In Depth: Greening Up the Superyacht Industry

Lasse Gustavsson and Alexandra Cousteau, photo courtesy of HISWA Holland Yachting Group

The first week of June was marked by the HISWA Holland Yachting Group Press Tour. 15 international journalists of superyacht publications were given a tour around the Netherlands to receive an insight of what is happening in the Dutch yachtbuilding industry.

On the last day of the tour, Alexandra Cousteau, granddaughter of renowned Jacques-Yves Cousteau, and Lasse Gustavsson, executive director in Europe of the ocean conservation organisation Oceana gave an inspiring presentation addressing the environmental concerns that affect the seas which the superyacht market rely on. Cousteau: “The oceans are special, but are nowadays taken for granted.”

As a filmmaker and advocate on water issues, Cousteau continues the work of her grandfather and father: using storytelling to create awareness about the importance of conservation and sustainable management of water in order to preserve a healthy planet. In 2011, she joined forces with Oceana as senior advisor. Oceana, founded in 2001, is an international organisation focused on ocean conservation, protecting marine ecosystems and endangered species. The not for profit organisation organises expeditions at sea to gain a better knowledge about the oceans, identify and describe new species and habitats, and create protected areas.

Save the ocean, feed the world

Cousteau and Gustavsson told the audience about Oceana’s ‘save the oceans, feed the world’ initiative. Currently, about 450 million people get their main protein from the sea, Oceana aims at an increase to one billion. Although the ocean as an environment can recover quickly, the global population growth will slow recovery. Gustavsson: “To be able to reach this goal, we should protect the oceans, listen to scientists who give advice regarding fishing stock and stop throwing away food. As everyone loves food, we partnered up with 20 of the world’s best chefs, who joined our campaign and show how to cook sustainable food.”

Spread the word

But what can the Netherlands as a superyacht nation that derives its livelihood from the sea, do to adopt a responsible approach to reduce the load being placed on the environment? Gustavsson suggested to spread the word and be conscious about choices: “You have to realise that you have to care about the ocean. It is your profession, talk with others about it to make them aware. As yachtbuilders, you can contribute to sustainability by using sustainable construction materials, thinking of what kind of chemicals, ballast water system, paint and sewage system you use.”

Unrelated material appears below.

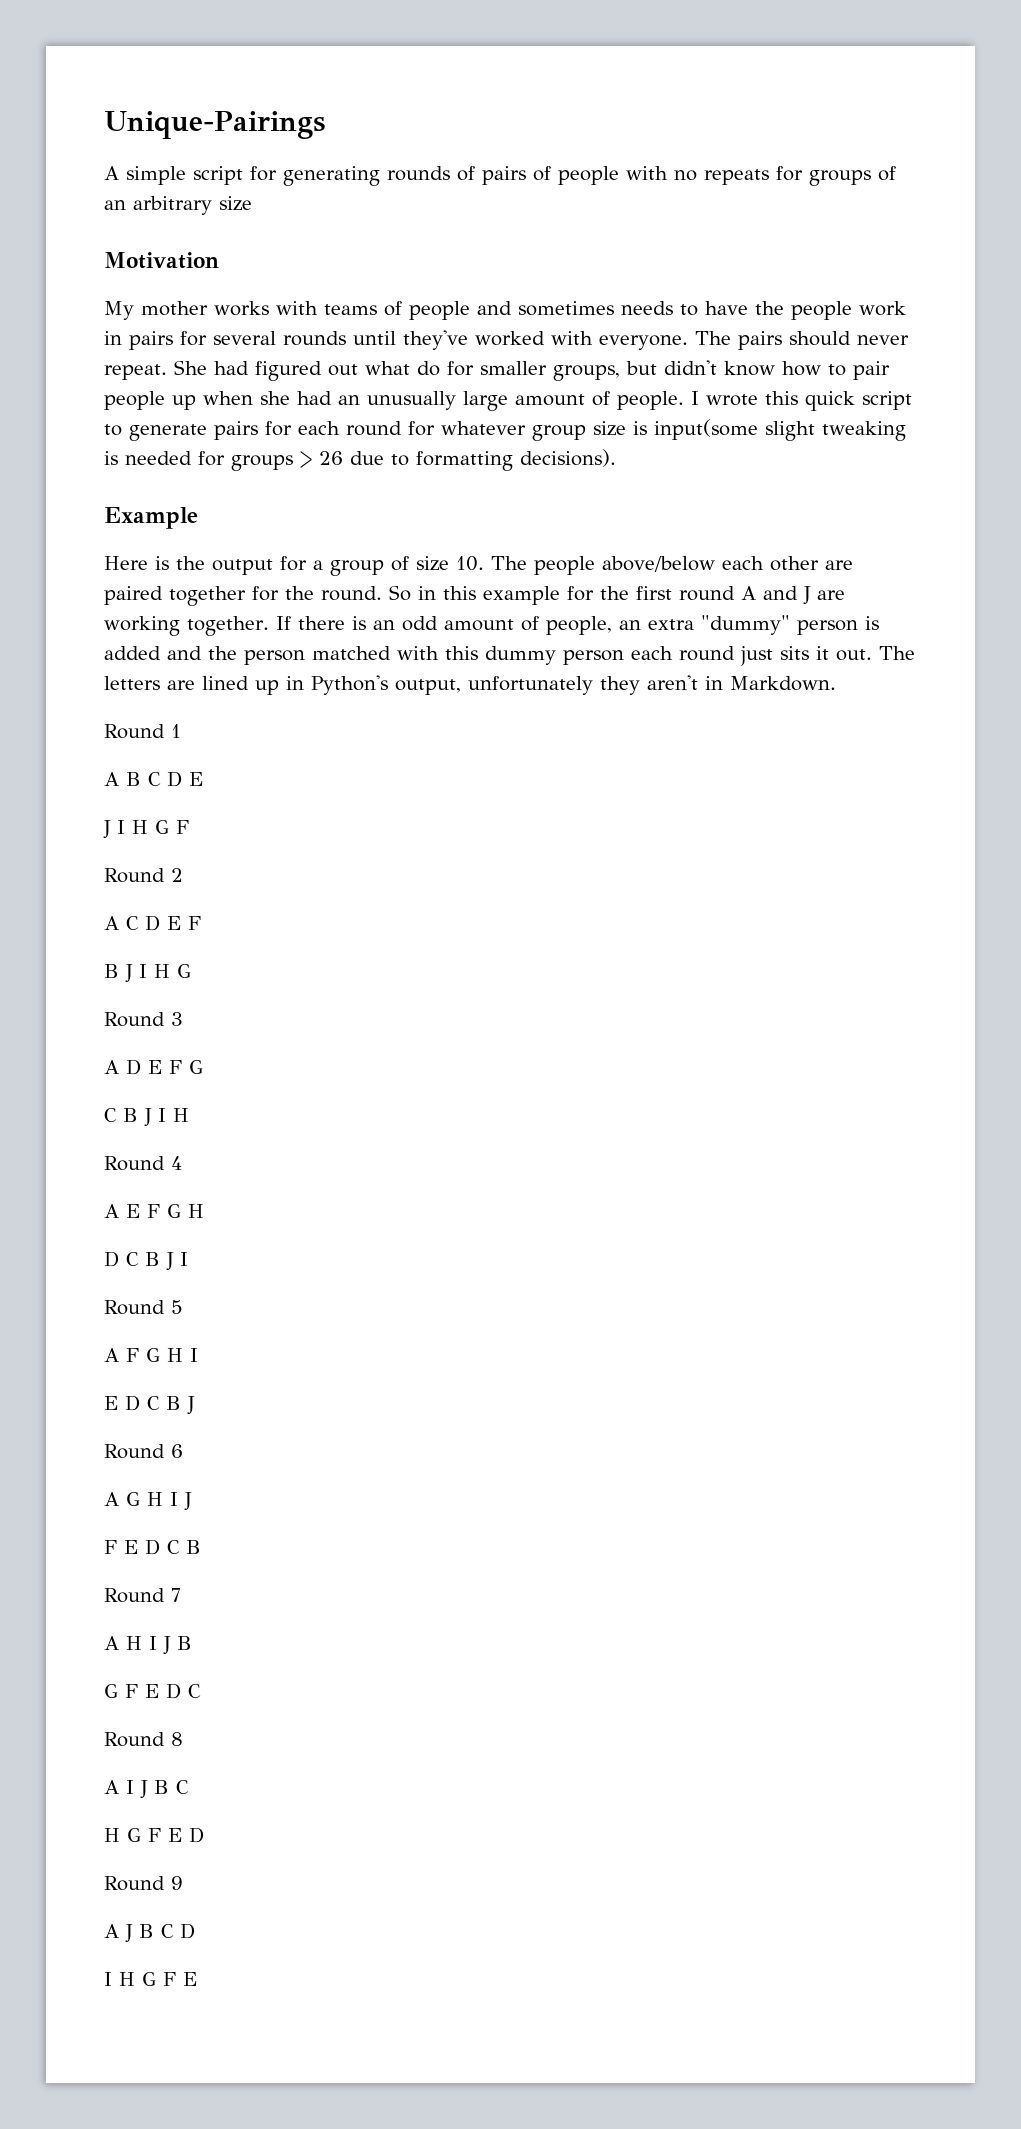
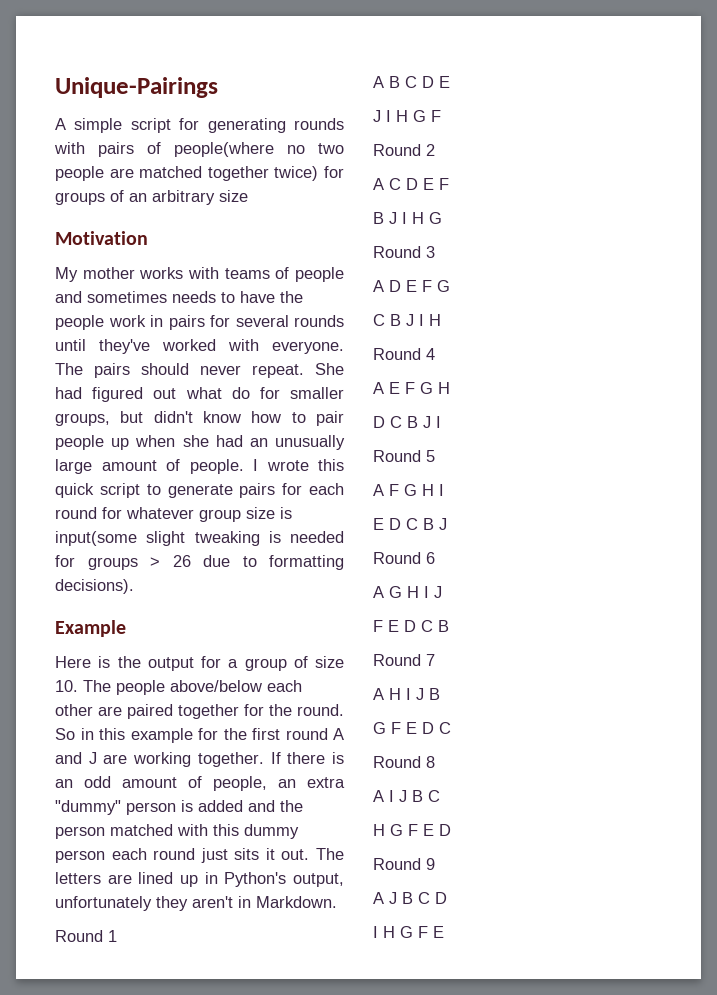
[457,166,475,181] of -> [54,142,85,154] with
[558,166,769,185] people with no repeats -> [174,142,344,157] [55,166,319,181] people(where no two people are matched together twice)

Other ideas that could help the industry to green up were using electric propulsion in superyachts and of course sailing yachts were mentioned as being sustainable, but this is only a small part of the industry as motor yachts are more popular. Also the owners, who use the oceans for their pleasure were touched upon, maybe the yards could play on their guilt feeling and persuade them that building greener boats is a good idea. Giving the owner economical reasons, showing him that he can save money, might be the best way. Another question from the audience was how to jazz sustainability up. According to Gustavsson, it is important to enthuse the next generation by for example use new technologies.


Cousteau also spoke during the Global Superyacht Forum 2014, held from 16 to 18 November last year in Amsterdam, addressing the international superyacht industry. When asked about the response, she answered: “My goal was to inspire the industry to find ways to engage. I encountered a lot of enthusiasm and
it was exciting to see
the level of interest.
Let it grow into a global
engagement.” The audience wondered why
the initiatives regarding
sustainability are always
individual ones, not governmental. Gustavsson
 replied to that: “NGOs attract non business as usual people who want change, but although it is not yet enough, there are good initiatives by governments.”

Jeroen Sirag, export director of HISWA Holland Yachting Group, is keen to get sustainability on the agenda of the Dutch superyacht industry: “This is important to ensure
the industry’s distinctive character to be able to collectively make a strong statement. Nowadays it is a must to have sustainability on the agenda and it needs to be implemented within an organisation as a whole. Everyone has the responsibility to protect this planet and the oceans. My goal by inviting Alexandra was to inspire the journalists and our members to think green.”

Green vision

Sustainability is definitely on the agenda with the Dutch superyacht yards. Earlier that week the journalists visited Oceanco, where CEO Marcel Onkenhout stated that green technology is part of Oceanco’s vision for the coming five years: “Clients are more conscious and
a lot of green technology is already implemented as it is asked for. Sustainability is part of the current and the future lifestyle, it is a fact that green systems will be more and more implemented in the future to reduce emissions and fuel consumption and to enhance the comfort of the client. We want to make sure that every project has the maximum of green implemented in the design.”